Der Wolf indessen hatte gerückt, gezogen, an dem Stein gebissen, und so lange gearbeitet, bis er die Pfoten freigemacht und wieder aus der Spalte gezogen hatte. Voll Zorn und Wut eilte er hinter dem Spielmann her und wollte ihn zerreißen. Als ihn der Fuchs laufen sah, fing er an zu jammern, und schrie aus Leibeskräften: "Bruder Wolf, komm mir zu Hilfe, der Spielmann hat mich betrogen!" Der Wolf zog die Bäumchen herab, biß die Schnur entzwei und machte den Fuchs frei, der mit ihm ging und an dem Spielmann Rache nehmen wollte. Sie fanden das gebundene Häschen, das sie ebenfalls erlösten, und dann suchten alle zusammen ihren Feind auf.


Or, en continuant son chemin, le ménétrier avait une quatrième fois joué de son violon merveilleux; pour le coup il avait mieux réussi. Les accords de son instrument étaient arrivés jusqu'aux oreilles d'un pauvre bûcheron, qui, séduit par cette douce musique, abandonna sa besogne, et, la hache sous le bras, s'empressa de courir vers l'endroit d'où partaient les sons. "Voilà donc enfin le compagnon qu'il me faut!" dit le musicien, "car je cherchais un homme et non des bêtes sauvages." Puis il se remit à jouer d'une façon si harmonieuse et si magique, que le pauvre homme resta là immobile comme sous l'empire d'un charme, et que son coeur déborda de joie. C'est en ce moment qu'arrivèrent le loup, le renard et le levraut. Le bûcheron n'eut pas de peine à remarquer que ses camarades n'avaient pas les meilleures intentions. En conséquence, il saisit sa hache brillante et se plaça devant le musicien, d'un air qui voulait dire: "Celui qui en veut au ménétrier fera bien de se tenir sur ses gardes, car il aura affaire à moi." Aussi la peur s'empara-t-elle des animaux conjurés, qui retournèrent en courant dans la forêt. Le musicien témoigna sa reconnaissance au bûcheron en lui jouant encore un air mélodieux, puis il s'éloigna.

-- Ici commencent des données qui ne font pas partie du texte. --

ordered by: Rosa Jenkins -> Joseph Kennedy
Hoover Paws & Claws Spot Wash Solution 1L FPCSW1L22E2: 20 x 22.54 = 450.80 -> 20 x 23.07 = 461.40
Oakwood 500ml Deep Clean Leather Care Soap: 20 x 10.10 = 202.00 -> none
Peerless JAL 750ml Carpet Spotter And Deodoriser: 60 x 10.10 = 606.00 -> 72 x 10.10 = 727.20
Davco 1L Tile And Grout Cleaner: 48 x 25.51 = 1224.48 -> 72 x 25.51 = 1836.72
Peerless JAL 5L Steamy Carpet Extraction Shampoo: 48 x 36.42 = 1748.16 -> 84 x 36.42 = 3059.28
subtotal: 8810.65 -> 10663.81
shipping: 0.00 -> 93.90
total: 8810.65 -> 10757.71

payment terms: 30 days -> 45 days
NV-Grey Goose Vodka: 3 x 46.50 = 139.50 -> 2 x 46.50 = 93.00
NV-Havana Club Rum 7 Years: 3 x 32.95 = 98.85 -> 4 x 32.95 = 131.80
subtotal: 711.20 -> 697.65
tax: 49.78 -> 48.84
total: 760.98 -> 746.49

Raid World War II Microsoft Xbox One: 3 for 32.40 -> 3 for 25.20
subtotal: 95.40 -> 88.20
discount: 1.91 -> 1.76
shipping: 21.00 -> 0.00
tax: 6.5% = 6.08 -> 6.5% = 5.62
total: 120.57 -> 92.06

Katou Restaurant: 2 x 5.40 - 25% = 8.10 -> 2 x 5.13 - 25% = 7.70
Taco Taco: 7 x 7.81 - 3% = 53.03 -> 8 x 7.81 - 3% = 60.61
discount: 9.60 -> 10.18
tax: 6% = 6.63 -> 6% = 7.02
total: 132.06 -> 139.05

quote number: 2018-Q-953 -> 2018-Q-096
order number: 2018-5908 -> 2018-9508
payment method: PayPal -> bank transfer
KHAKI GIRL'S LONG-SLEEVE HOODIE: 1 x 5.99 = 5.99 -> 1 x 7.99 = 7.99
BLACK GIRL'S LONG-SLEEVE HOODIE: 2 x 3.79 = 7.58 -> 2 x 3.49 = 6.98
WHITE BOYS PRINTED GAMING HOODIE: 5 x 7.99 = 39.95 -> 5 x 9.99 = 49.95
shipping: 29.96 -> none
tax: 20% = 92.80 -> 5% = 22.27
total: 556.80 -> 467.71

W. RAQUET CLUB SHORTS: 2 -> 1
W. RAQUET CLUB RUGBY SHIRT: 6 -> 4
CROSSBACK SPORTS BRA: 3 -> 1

Der Spielmann hatte auf seinem Weg abermals seine Fiedel erklingen lassen, und diesmal war er glücklicher gewesen. Die Töne drangen zu den Ohren eines armen Holzhauers, der alsbald, er mochte wollen oder nicht, von der Arbeit abließ und mit dem Beil unter dem Arme herankam, die Musik zu hören. "Endlich kommt doch der rechte Geselle," sagte der Spielmann, "denn einen Menschen suchte ich und keine wilden Tiere." Und fing an und spielte so schön und lieblich, daß der arme Mann wie bezaubert dastand, und ihm das Herz vor Freude aufging. Und wie er so stand, kamen der Wolf, der Fuchs und das Häslein heran, und er merkte wohl, daß sie etwas Böses im Schilde führten. Da erhob er seine blinkende Axt und stellte sich vor den Spielmann, als wollte er sagen: "Wer an ihn will, der hüte sich, der hat es mit mir zu tun." Da ward den Tieren angst und sie liefen in den Wald zurück; der Spielmann aber spielte dem Manne noch eins zum Dank und zog dann weiter.